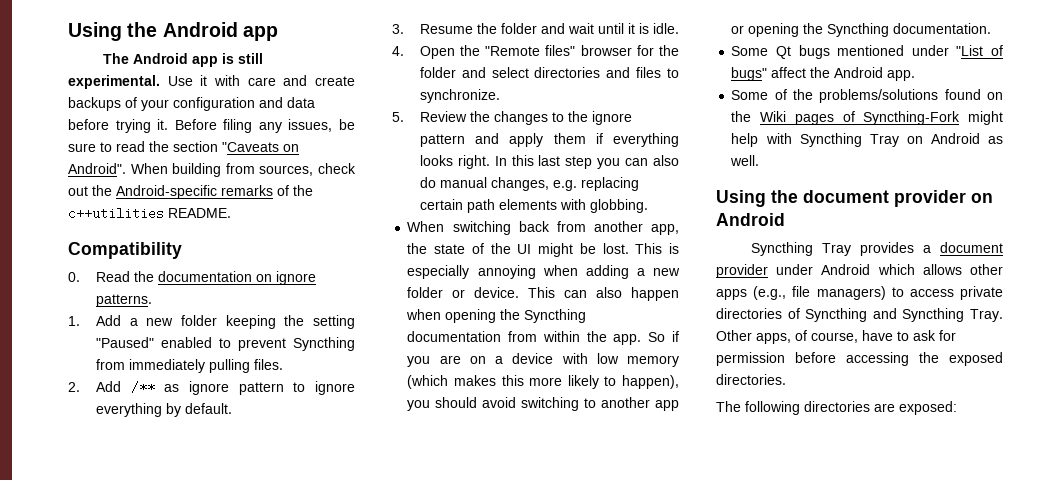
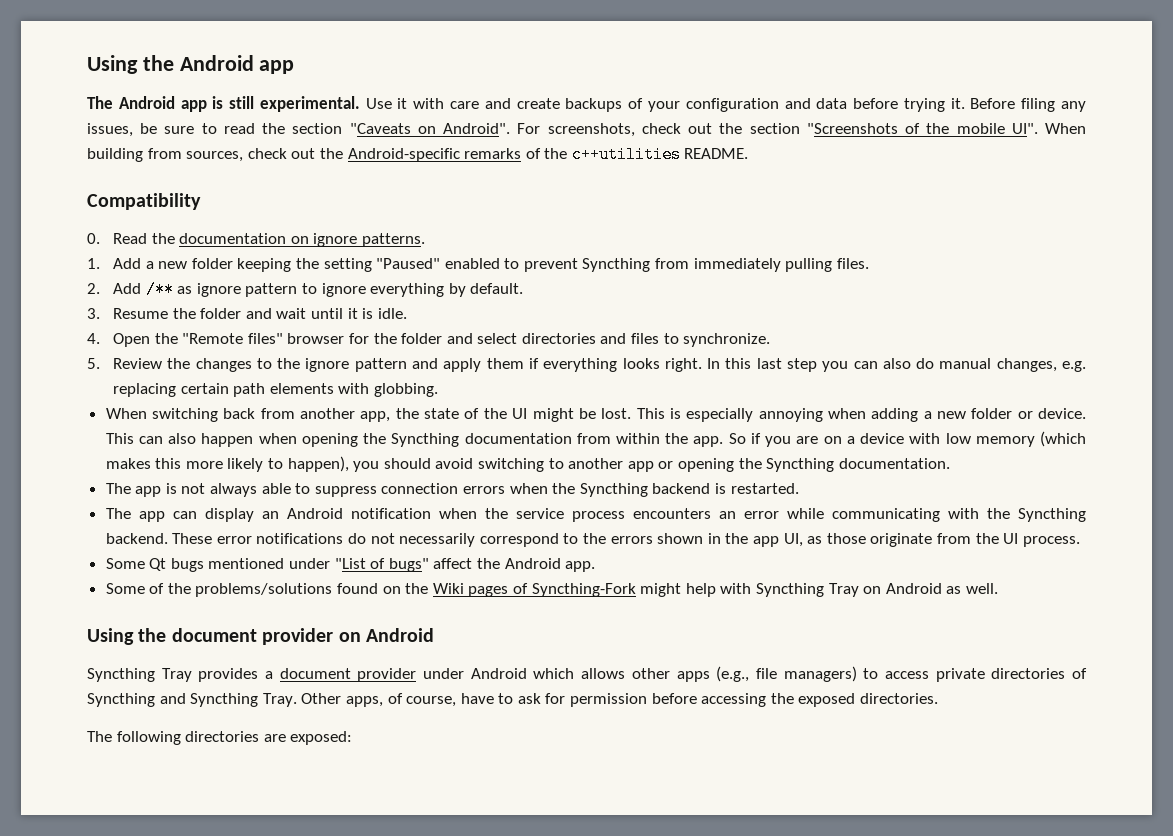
- When building from sources, check out the Android-specific remarks of the c++utilities README.
+ For screenshots, check out the section "Screenshots of the mobile UI". When building from sources, check out the Android-specific remarks of the c++utilities README.
+ The app is not always able to suppress connection errors when the Syncthing backend is restarted.
+ The app can display an Android notification when the service process encounters an error while communicating with the Syncthing backend. These error notifications do not necessarily correspond to the errors shown in the app UI, as those originate from the UI process.

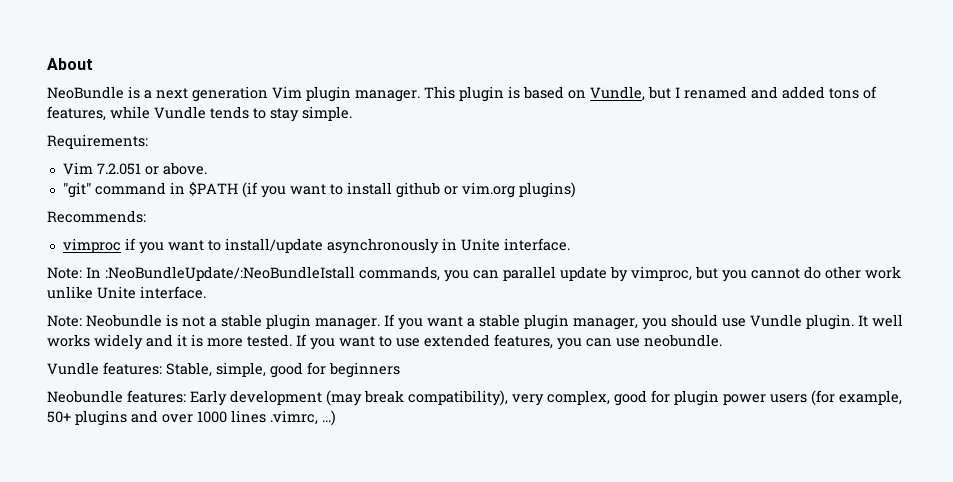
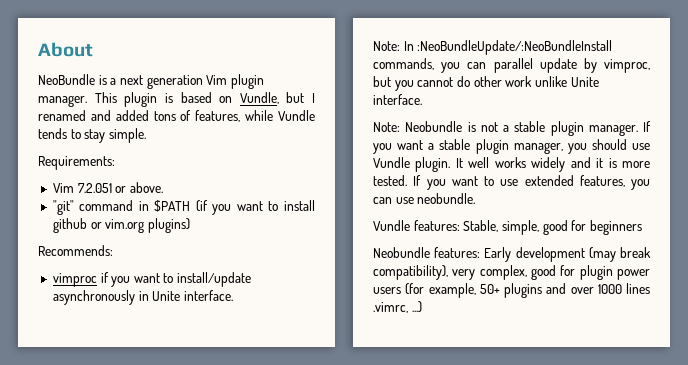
- Note: In :NeoBundleUpdate/:NeoBundleIstall commands, you can parallel update by vimproc, but you cannot do other work unlike Unite interface.
+ Note: In :NeoBundleUpdate/:NeoBundleInstall commands, you can parallel update by vimproc, but you cannot do other work unlike Unite interface.

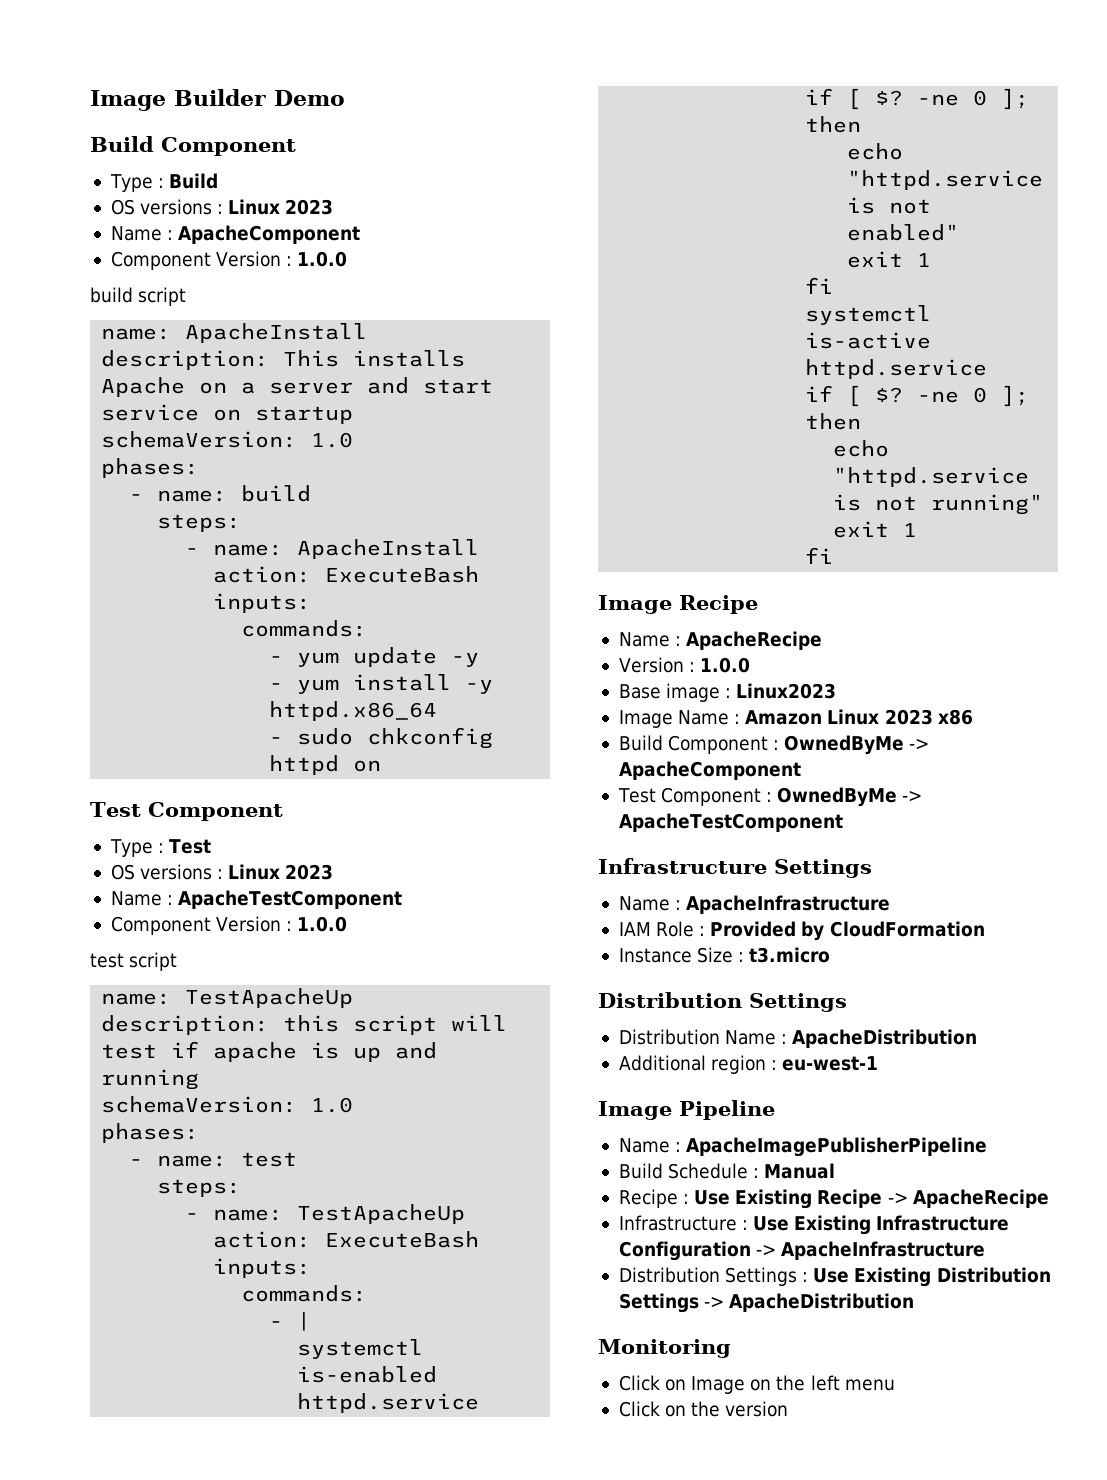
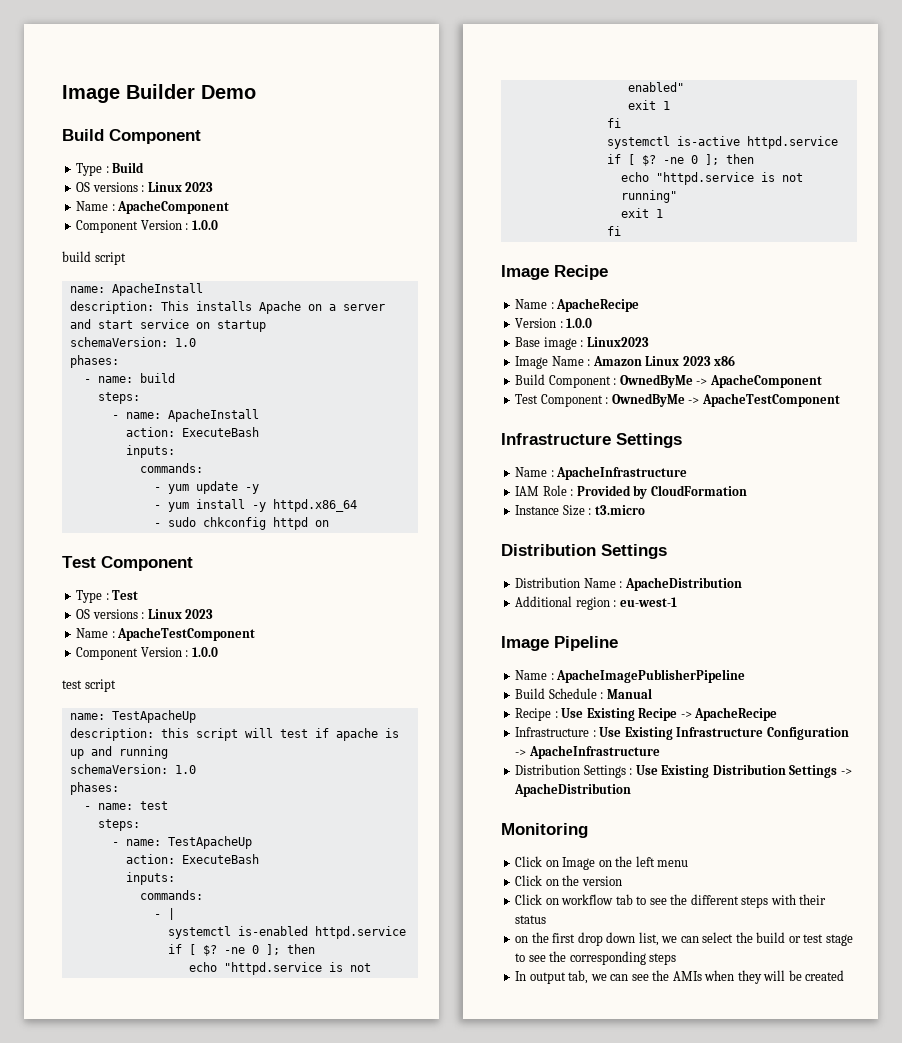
+ Click on workflow tab to see the different steps with their status
+ on the first drop down list, we can select the build or test stage to see the corresponding steps
+ In output tab, we can see the AMIs when they will be created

- - -

» WHAT YOU SHOULD DO
Each line of the data needs to be output exactly, with any image excluded.

» TASK RESPONSE
- When building from sources, check out the Android-specific remarks of the c++utilities README.
+ For screenshots, check out the section "Screenshots of the mobile UI". When building from sources, check out the Android-specific remarks of the c++utilities README.
+ The app is not always able to suppress connection errors when the Syncthing backend is restarted.
+ The app can display an Android notification when the service process encounters an error while communicating with the Syncthing backend. These error notifications do not necessarily correspond to the errors shown in the app UI, as those originate from the UI process.

- Note: In :NeoBundleUpdate/:NeoBundleIstall commands, you can parallel update by vimproc, but you cannot do other work unlike Unite interface.
+ Note: In :NeoBundleUpdate/:NeoBundleInstall commands, you can parallel update by vimproc, but you cannot do other work unlike Unite interface.

+ Click on workflow tab to see the different steps with their status
+ on the first drop down list, we can select the build or test stage to see the corresponding steps
+ In output tab, we can see the AMIs when they will be created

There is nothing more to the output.